Somehow I managed to get myself in all of this CNC business! Opps....

So I've been tinkering for a few weeks now, nothing really useful, just engraving and cutting to see the machine cut, But I finally cut something that I indented to use and was very confused!

So here is my part...
	

		
			
		

		
	




The outside I wanted to be 1", and it is right around there. But the inside was supposed to be .75, and ended up being only .60

I am using the same endmill on both outside and in, same setup. Tool is measured to be what it is labeled to be. Looked back at Geomagic and it is in fact .75. Im not sure if its a CAM issue on my end or what. 

I'm not sure where to go from here! Input would be welcomed with open arms.

Thanks folks!


----------



## JimDawson (Dec 12, 2014)

I'm going to say that you need to take a look at the CAM tool path.  I'm not familiar with your CAM program, but I'm going to guess that there is an offset that is not correct for the pocket routine.


----------



## Jamespvill (Dec 12, 2014)

JimDawson said:


> I'm going to say that you need to take a look at the CAM tool path.  I'm not familiar with your CAM program, but I'm going to guess that there is an offset that is not correct for the pocket routine.




I'll have to double check that come morning time. I am running BobCad, for what it's worth.

I did a hex pocket too and it was off almost 20 thou so I am going to assume it must be my preschool-level Cam knowledge...

Still getting used to not being able to feel the machine, that's taken me for a loop.


----------



## countryguy (Dec 13, 2014)

Jim's usually spot on... I also have a setting in my Dolphin CAM for each toolpath command.  radio button for No offset, left offset, and right offset.  and for whatever reason it's usually never set to none?    I had to toss a nice engraving run on that one...   

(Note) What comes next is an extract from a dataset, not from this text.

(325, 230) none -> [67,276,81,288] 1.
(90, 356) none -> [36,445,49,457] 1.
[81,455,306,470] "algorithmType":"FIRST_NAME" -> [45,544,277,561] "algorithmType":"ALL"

Do you have a CAM emulator?   There is a free CAM simulator here: http://openscam.com/

Best ,
CG


----------



## Jamespvill (Dec 13, 2014)

Okay, So I _may_ have gotten it figured out. I think it is a combination of using too much stick-out as well as my feed rate being off.

A little more close looking made it obvious that my hole has quite the taper to it.

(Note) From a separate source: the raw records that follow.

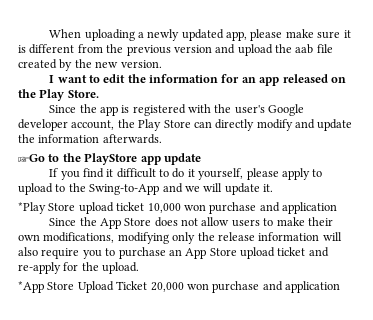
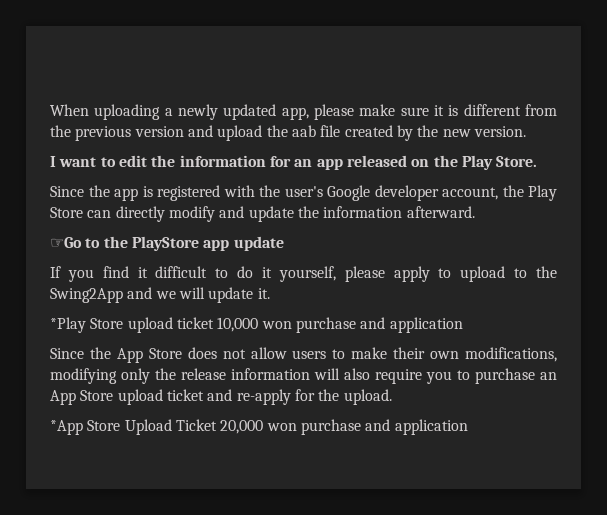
[102,134,162,144] afterwards. -> [406,206,475,218] afterward.
[89,184,160,195] Swing-to-App -> [50,288,123,303] Swing2App

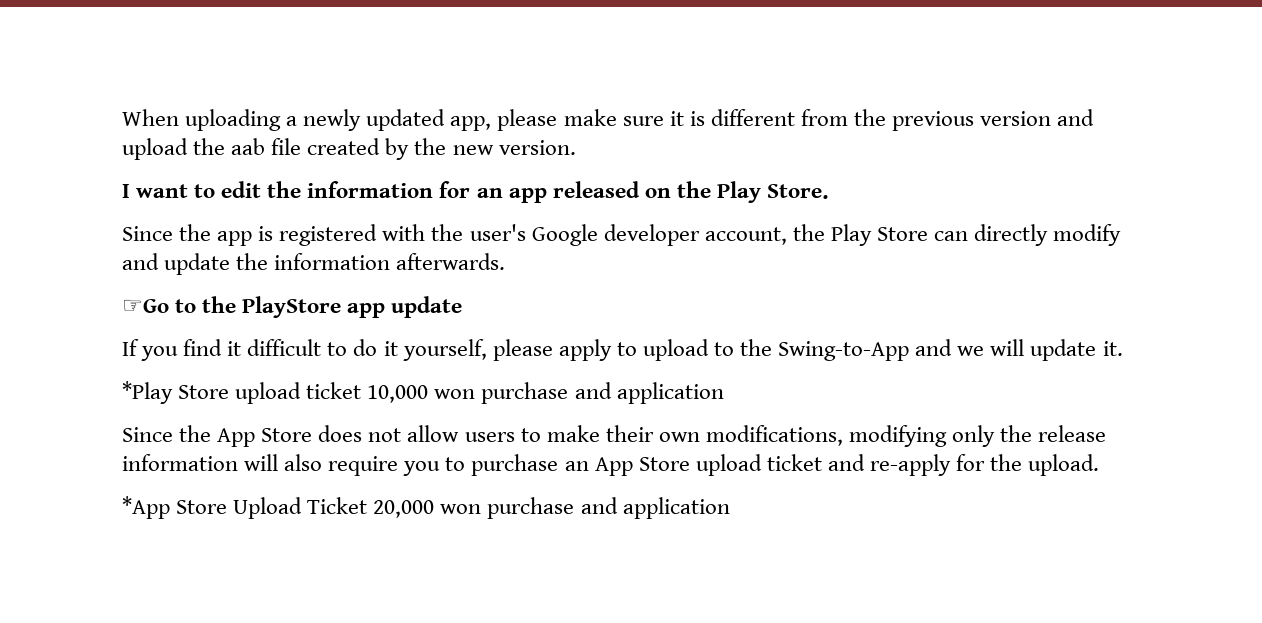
[406,206,475,218] afterward. -> [396,253,506,270] afterwards.
[50,288,123,303] Swing2App -> [778,341,910,361] Swing-to-App

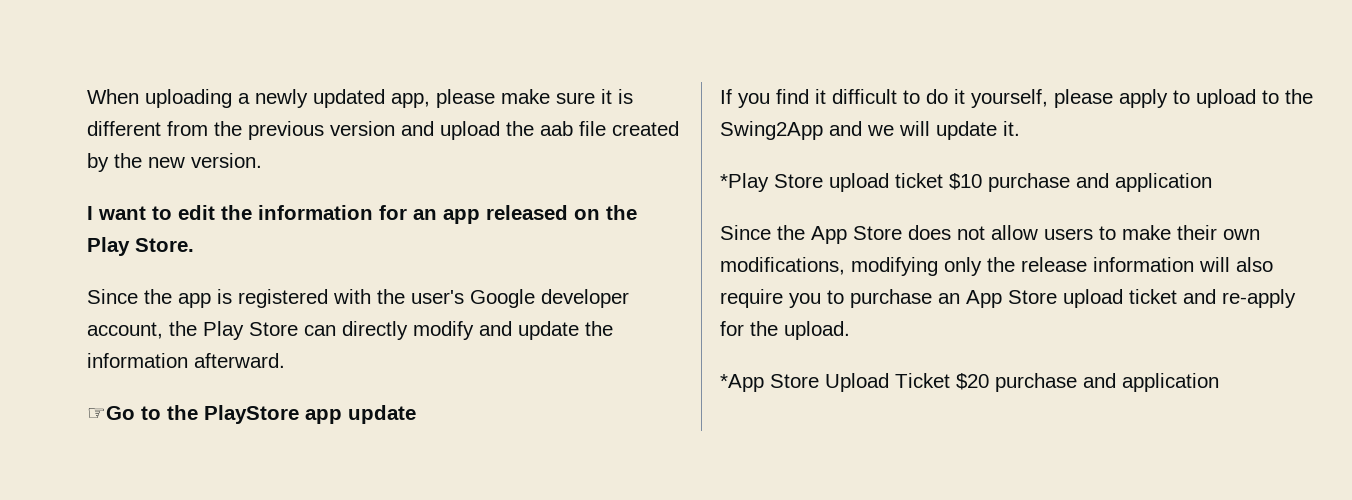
[396,253,506,270] afterwards. -> [194,353,285,368] afterward.
[778,341,910,361] Swing-to-App -> [720,121,823,140] Swing2App
[367,385,476,403] 10,000 won -> [949,173,982,190] $10
[373,500,482,518] 20,000 won -> [956,373,989,390] $20

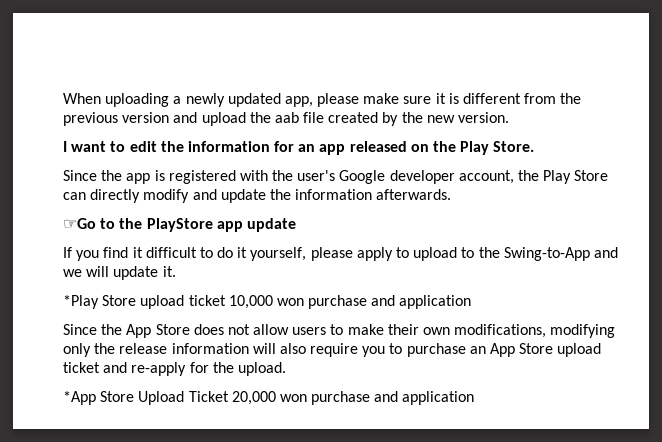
[194,353,285,368] afterward. -> [376,189,452,200] afterwards.
[720,121,823,140] Swing2App -> [503,247,590,261] Swing-to-App
[949,173,982,190] $10 -> [228,295,304,309] 10,000 won
[956,373,989,390] $20 -> [231,391,307,405] 20,000 won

What is the best way of measuring my feed rate? I have it set to cut at 12 (Inches per minute?) In BobCad. I'm no pro, but it is cruising at 12 and I am getting quite a bit of chatter. It looks to me like a lot more than 12 IPM, but I may very well be wrong.





countryguy said:


> Jim's usually spot on... I also have a setting in my Dolphin CAM for each toolpath command.  radio button for No offset, left offset, and right offset.  and for whatever reason it's usually never set to none?    I had to toss a nice engraving run on that one...
> 
> Do you have a CAM emulator?   There is a free CAM simulator here: http://openscam.com/
> 
> ...



I'm not familiar with CAM emulators- mind elaborating a little for my slow self? I'm assuming it's more accurate than BobCad's cut simulator?


----------



## Boswell (Dec 14, 2014)

just an idea off the top of my head but what if you measure out a long distance on the table, say, 24". Then use a stop watch measure the the time to move 24 inches.  In fact you probably don't even need the measurement, just do a G1 X24 command and time it. Try it a different Feed rates to see if that makes a difference.  The longer the movement, the more accuracy you will get.  You might need to do it several times and average the results but I bet you will get enough accuracy to know if there is a problem or not.


----------



## medlin6 (Dec 15, 2014)

Jamespvill said:


> I'll have to double check that come morning time. I am running BobCad, for what it's worth.
> 
> I did a hex pocket too and it was off almost 20 thou so I am going to assume it must be my preschool-level Cam knowledge...
> 
> Still getting used to not being able to feel the machine, that's taken me for a loop.



check your offset setting and which way tool is going. if offset is wrong it will cut on wrong side. I've used Bobcad for over 10 years and love using ver. 23. try feeding at 8


----------



## Jamespvill (Dec 16, 2014)

I measured the runout on my er-20 collet and it is coming in at a whopping 6 thou of runout. this may not be the source of the problem, but that sure teaches me to skimp and go cheap on the collet purchases! More investigating to be done tomorrow!


----------